Be sure your api.json file looks like:
{
    "APIPATH": "http://qrqz67ab15.execute-api.eu-central-1.amazonaws.com/Prod"
}
  1. Save the changes to this file.
  2. Upload the entire contents from the zip file to your S3 bucket. Either during the upload or after upload, mark all of the objects to be publically readable.
  3. Using the S3 website URL noted in step 3f, browse to this URL. You should see your new application.
  4. Attempt to enter actors such as 'Jack Nicholson', 'Tom Cruise', or 'Robert Dinero' in the actor field.
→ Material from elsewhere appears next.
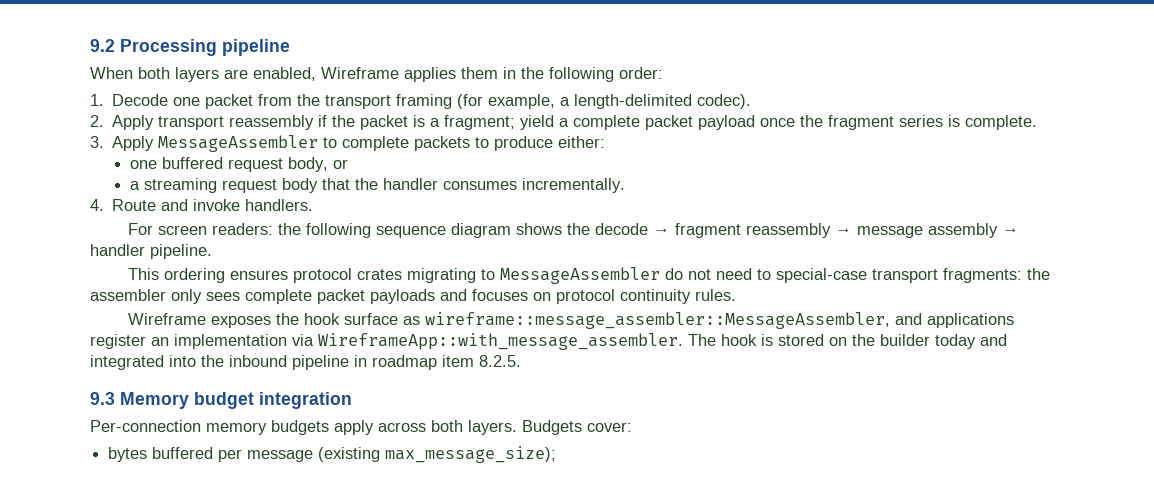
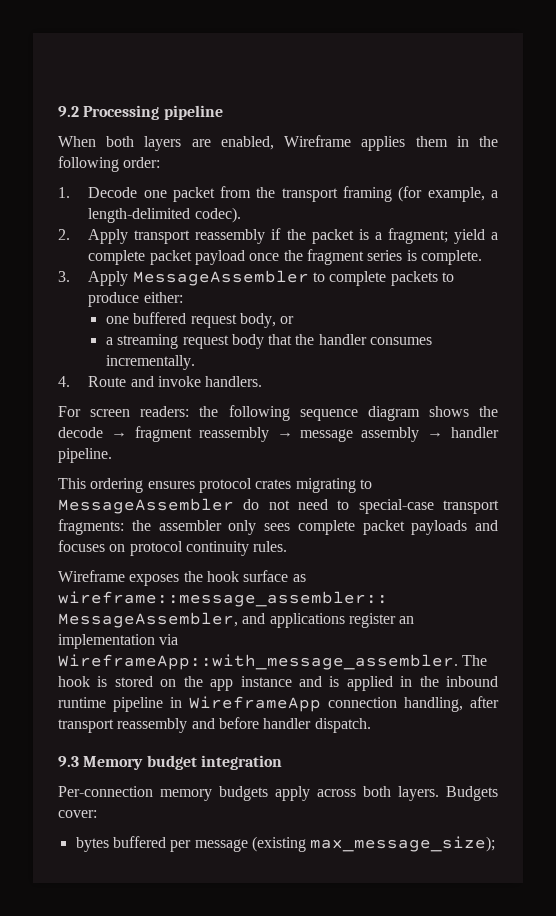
- The hook is stored on the builder today and integrated into the inbound pipeline in roadmap item 8.2.5.
+ The hook is stored on the app instance and is applied in the inbound runtime pipeline in WireframeApp connection handling, after transport reassembly and before handler dispatch.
You should see both the graph travrersal that is being used and the results of the traversal (An array of paths from this particular actor to Kevin Bacon in the form of actor->movie->actor->(movie->actor) ).

Review

In review, we deployed a new API Gateway and Lambda function that has direct access to the graph database hosted in Amazon Neptune. We also deployed a React.js web front-end that leverages this API Gateway and Lambda.

Next Steps

Attempt to use the example here to build new functionality into this application or other use cases. Many applciations may have dozens of API calls with many different Lambda functions with different graph traversals in each Lambda function. You can also use Lambda to load data into the graph database using g.addV(), g.addE(), or g.V().property() traversals.